## DIRECTIONS:
Report each line of the records where "value" occurs.

## SOURCE MATERIAL:
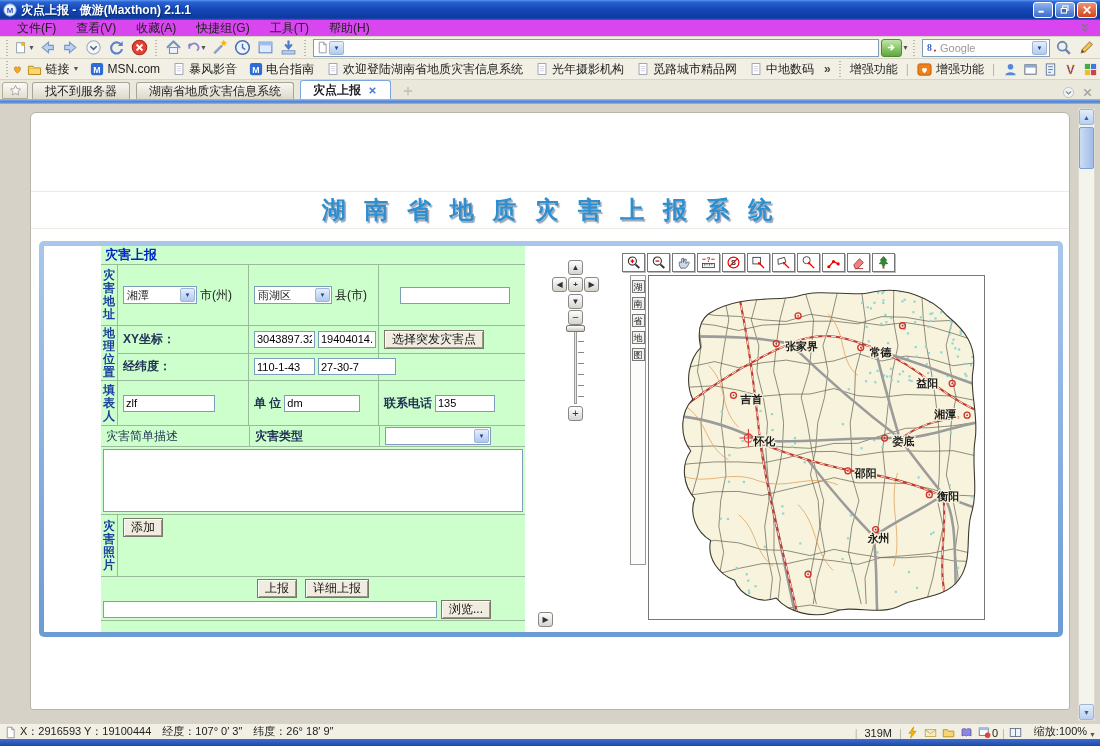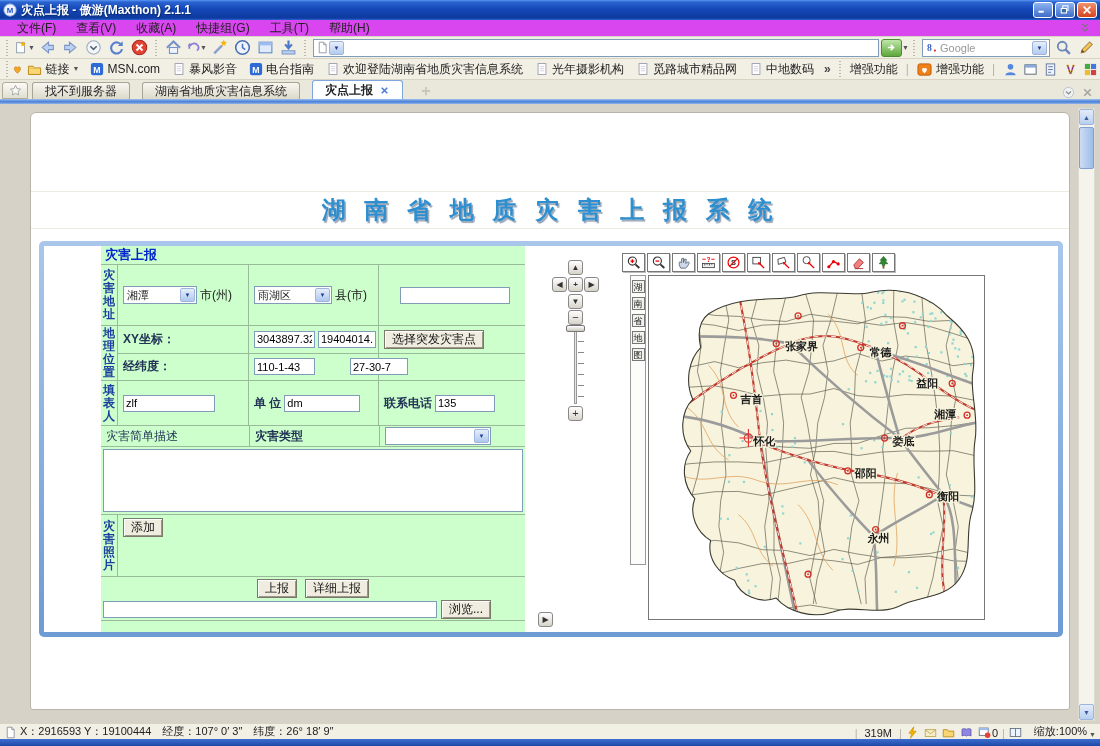--- a/index.html
+++ b/index.html
@@ -52,21 +52,21 @@
   .links-folder{display:inline-flex;align-items:center;gap:3px;margin:0 5px;}
   .overflow{color:#444;font-weight:bold;margin:0 4px;}
   .st-sep,.l-sep{color:#B8B4A4;margin:0 4px;}
   .right-cluster{margin-left:auto;display:inline-flex;align-items:center;gap:4px;}
 
   
   .tabbar{height:19px;background:#EAE7DB;display:flex;align-items:flex-end;padding:0 2px;}
   .tab-star{width:26px;height:17px;display:flex;align-items:center;justify-content:center;border:1px solid #B0AC9C;border-radius:3px 3px 0 0;background:linear-gradient(#FBFAF6,#E2DED0);margin-right:4px;}
   .tab-star .ico{width:13px;height:13px;}
   .tab{height:17px;padding:0 12px;display:inline-flex;align-items:center;gap:6px;border:1px solid #A8A496;border-bottom:none;border-radius:3px 3px 0 0;
-    background:linear-gradient(#F7F6F0,#DDD9CA);font-size:12px;margin-right:12px;}
+    background:linear-gradient(#F7F6F0,#DDD9CA);font-size:12px;margin-right:6px;}
   .tab.active{background:#FDFEFF;border-color:#7EA6DC;font-weight:bold;height:19px;}
   .tab .ico{width:11px;height:11px;}
   .tab-plus{width:22px;height:16px;display:flex;align-items:center;justify-content:center;}
   .tab-plus .ico{width:12px;height:12px;opacity:.55;}
   .tabbar-right{margin-left:auto;display:flex;gap:6px;align-items:center;padding-right:4px;}
   .tabbar-right .ico{width:13px;height:13px;opacity:.7;}
   .blue-line{height:5px;background:linear-gradient(180deg,#9CC1F0,#4A7FD6 55%,#8FB5EC);}
 
   
   .viewport{height:619px;position:relative;background:#D6D2C8;}
@@ -554,21 +554,21 @@
                 <div class="f-cell last">
                   <button class="btn3d">选择突发灾害点</button>
                 </div>
               </div>
               <div class="f-subrow">
                 <div class="f-cell" style="width:131px;border-right:1px solid #99BB99">
                   <span class="f-strong">经纬度：</span>
                 </div>
                 <div class="f-cell" style="width:130px">
                   <input class="txt" style="width: 61px;" value="110-1-43">
-                  <input class="txt" style="width: 58px; margin-left: 32px;" value="27-30-7">
+                  <input class="txt" style="width: 78px;" value="27-30-7">
                 </div>
                 <div class="f-cell last"></div>
               </div>
             </div>
           </div>
 
           <div class="f-row" style="height:45px">
             <div class="f-label">填表人</div>
             <div class="f-cell" style="width:131px">
               <input class="txt" style="width: 92px;" value="zlf">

## TASK ANSWER:
                   <input class="txt" style="width: 61px;" value="110-1-43">
-                  <input class="txt" style="width: 58px; margin-left: 32px;" value="27-30-7">
+                  <input class="txt" style="width: 78px;" value="27-30-7">
               <input class="txt" style="width: 92px;" value="zlf">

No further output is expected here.